_The problem_
Every entry below is to be copied word for word, with its pictures removed.

──────── Dataset excerpts ────────

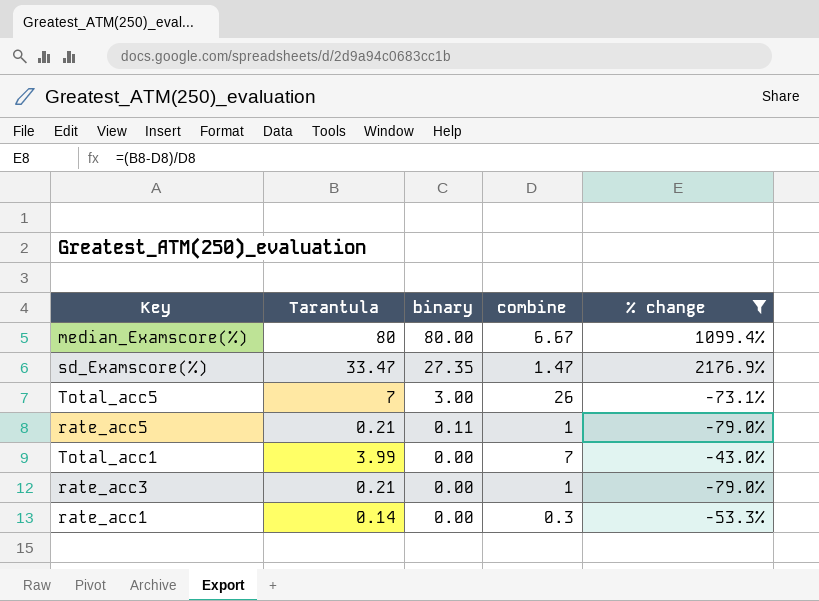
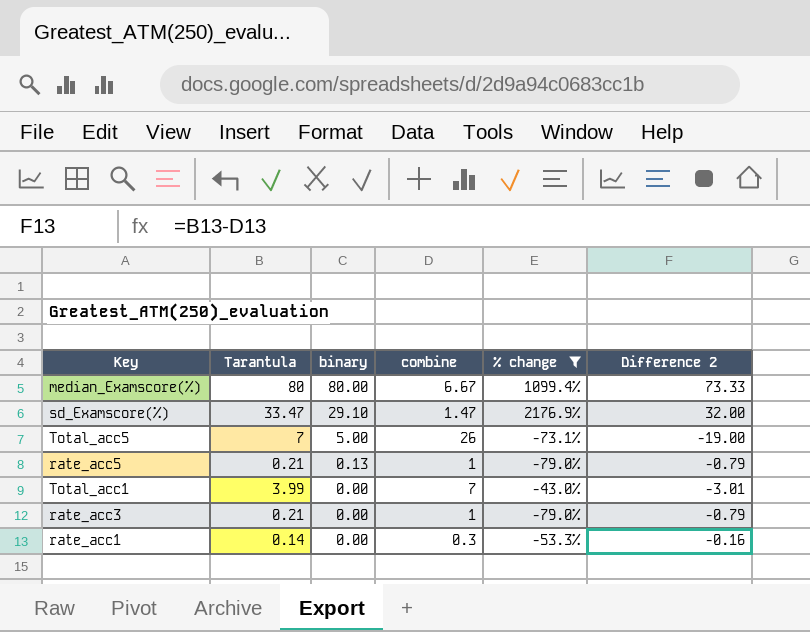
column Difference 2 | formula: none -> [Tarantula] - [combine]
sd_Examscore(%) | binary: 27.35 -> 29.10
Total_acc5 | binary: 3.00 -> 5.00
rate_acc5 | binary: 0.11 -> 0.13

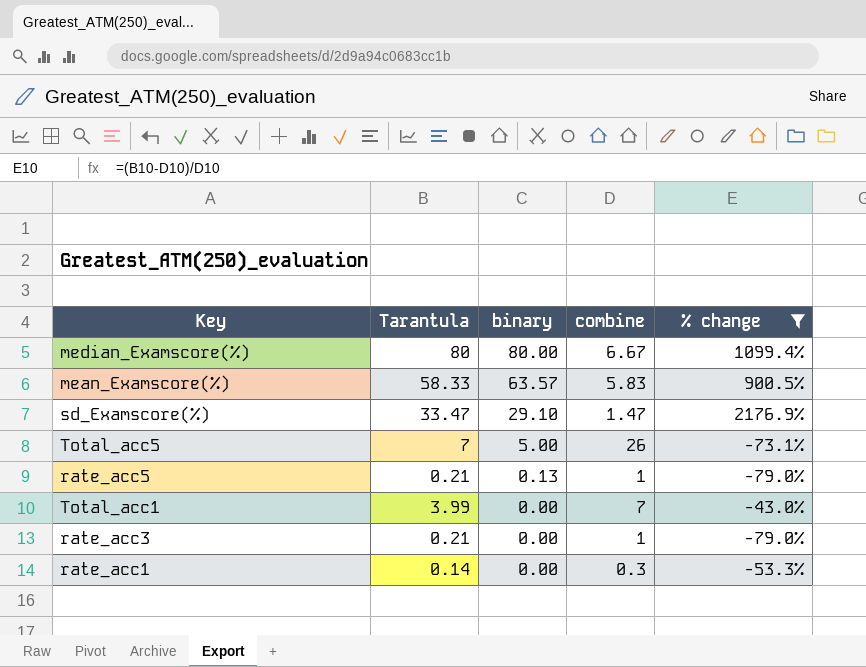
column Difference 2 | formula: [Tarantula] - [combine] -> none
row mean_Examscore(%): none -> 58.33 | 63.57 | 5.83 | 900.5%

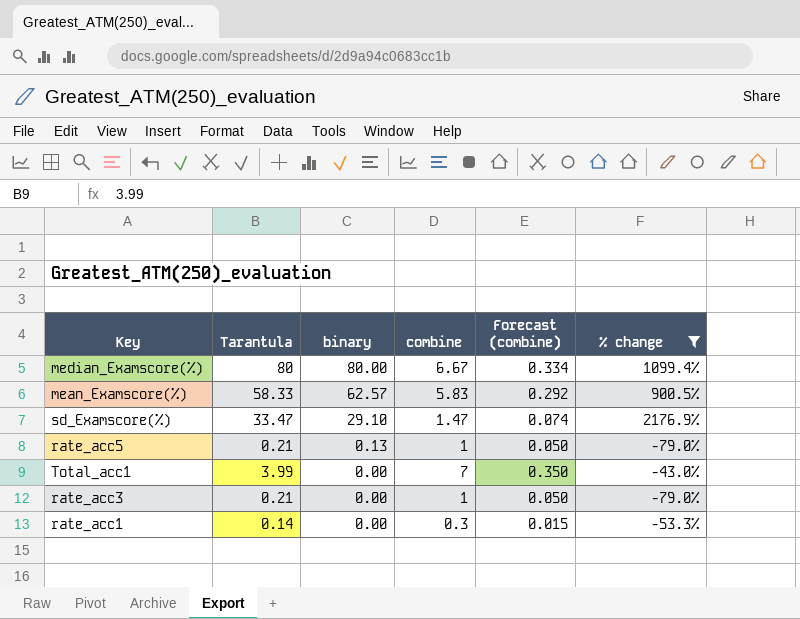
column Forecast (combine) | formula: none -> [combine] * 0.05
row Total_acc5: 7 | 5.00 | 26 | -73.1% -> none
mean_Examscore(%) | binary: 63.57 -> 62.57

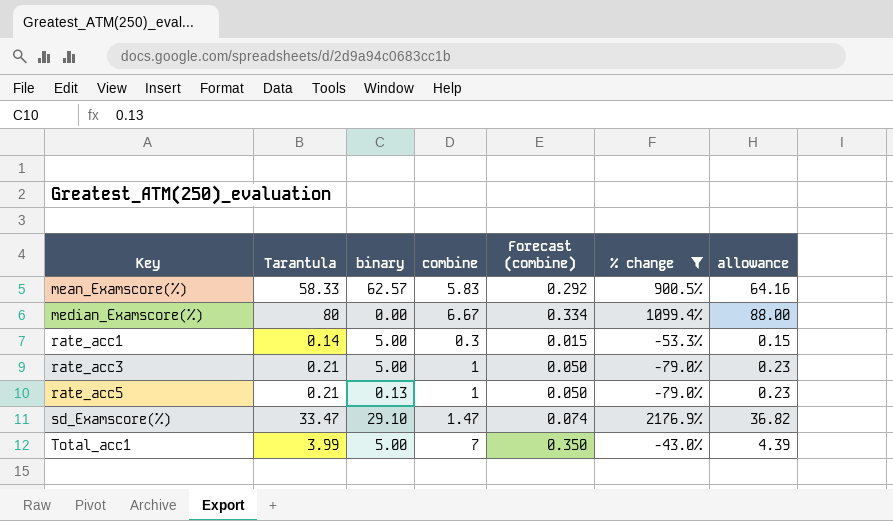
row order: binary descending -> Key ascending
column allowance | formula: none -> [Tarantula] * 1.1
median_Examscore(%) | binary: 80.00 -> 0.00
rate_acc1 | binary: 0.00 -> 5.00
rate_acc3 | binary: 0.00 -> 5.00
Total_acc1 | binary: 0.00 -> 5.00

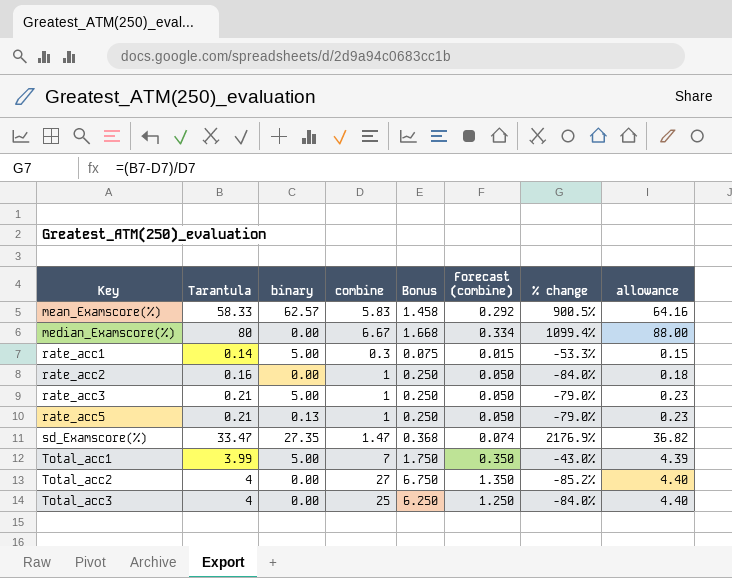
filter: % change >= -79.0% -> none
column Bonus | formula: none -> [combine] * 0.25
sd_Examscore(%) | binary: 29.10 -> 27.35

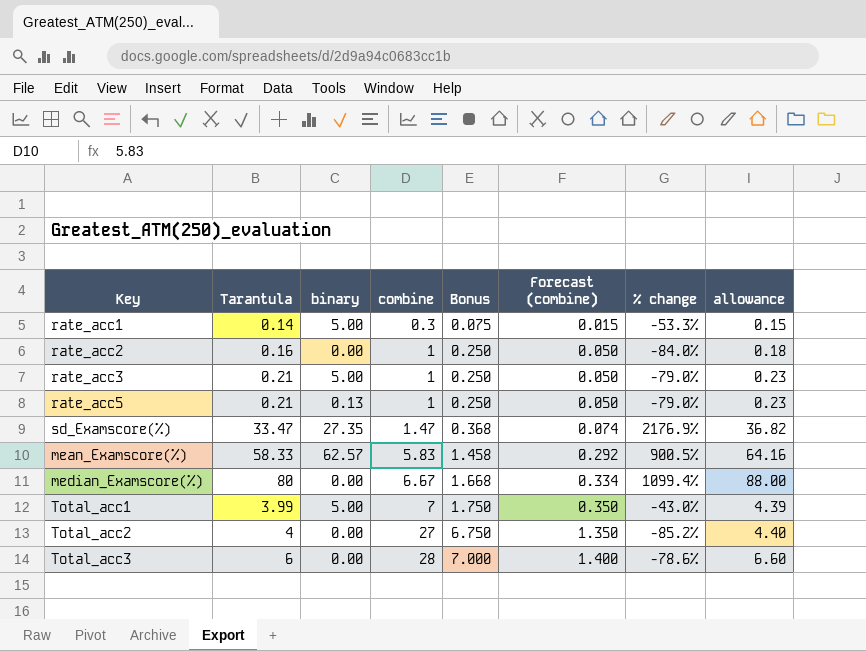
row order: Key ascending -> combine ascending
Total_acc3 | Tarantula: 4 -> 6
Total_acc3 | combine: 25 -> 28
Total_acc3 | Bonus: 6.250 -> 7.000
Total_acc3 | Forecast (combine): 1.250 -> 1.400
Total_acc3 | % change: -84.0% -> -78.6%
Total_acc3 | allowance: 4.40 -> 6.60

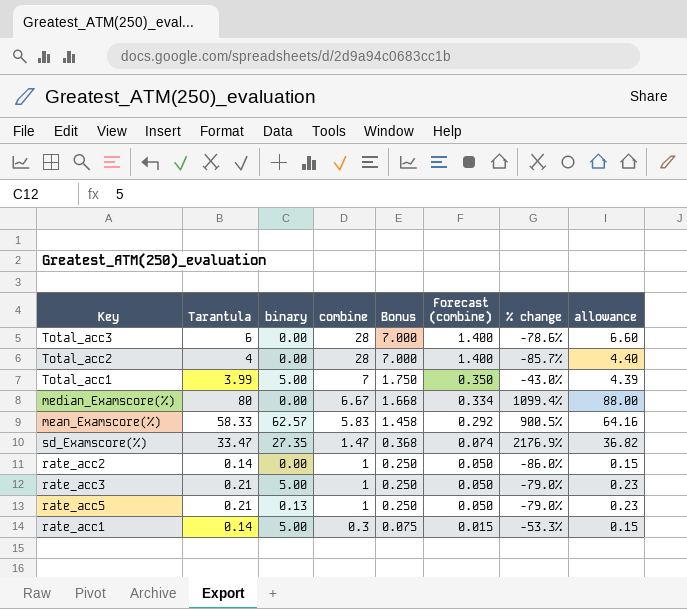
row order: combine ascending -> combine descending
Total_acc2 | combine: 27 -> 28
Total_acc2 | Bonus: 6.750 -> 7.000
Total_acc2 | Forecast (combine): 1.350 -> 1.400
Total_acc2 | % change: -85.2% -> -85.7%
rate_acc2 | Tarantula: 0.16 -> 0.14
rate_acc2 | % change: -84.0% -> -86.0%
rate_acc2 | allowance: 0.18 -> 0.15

────────

_Response box_
column Difference 2 | formula: none -> [Tarantula] - [combine]
sd_Examscore(%) | binary: 27.35 -> 29.10
Total_acc5 | binary: 3.00 -> 5.00
rate_acc5 | binary: 0.11 -> 0.13

column Difference 2 | formula: [Tarantula] - [combine] -> none
row mean_Examscore(%): none -> 58.33 | 63.57 | 5.83 | 900.5%

column Forecast (combine) | formula: none -> [combine] * 0.05
row Total_acc5: 7 | 5.00 | 26 | -73.1% -> none
mean_Examscore(%) | binary: 63.57 -> 62.57

row order: binary descending -> Key ascending
column allowance | formula: none -> [Tarantula] * 1.1
median_Examscore(%) | binary: 80.00 -> 0.00
rate_acc1 | binary: 0.00 -> 5.00
rate_acc3 | binary: 0.00 -> 5.00
Total_acc1 | binary: 0.00 -> 5.00

filter: % change >= -79.0% -> none
column Bonus | formula: none -> [combine] * 0.25
sd_Examscore(%) | binary: 29.10 -> 27.35

row order: Key ascending -> combine ascending
Total_acc3 | Tarantula: 4 -> 6
Total_acc3 | combine: 25 -> 28
Total_acc3 | Bonus: 6.250 -> 7.000
Total_acc3 | Forecast (combine): 1.250 -> 1.400
Total_acc3 | % change: -84.0% -> -78.6%
Total_acc3 | allowance: 4.40 -> 6.60

row order: combine ascending -> combine descending
Total_acc2 | combine: 27 -> 28
Total_acc2 | Bonus: 6.750 -> 7.000
Total_acc2 | Forecast (combine): 1.350 -> 1.400
Total_acc2 | % change: -85.2% -> -85.7%
rate_acc2 | Tarantula: 0.16 -> 0.14
rate_acc2 | % change: -84.0% -> -86.0%
rate_acc2 | allowance: 0.18 -> 0.15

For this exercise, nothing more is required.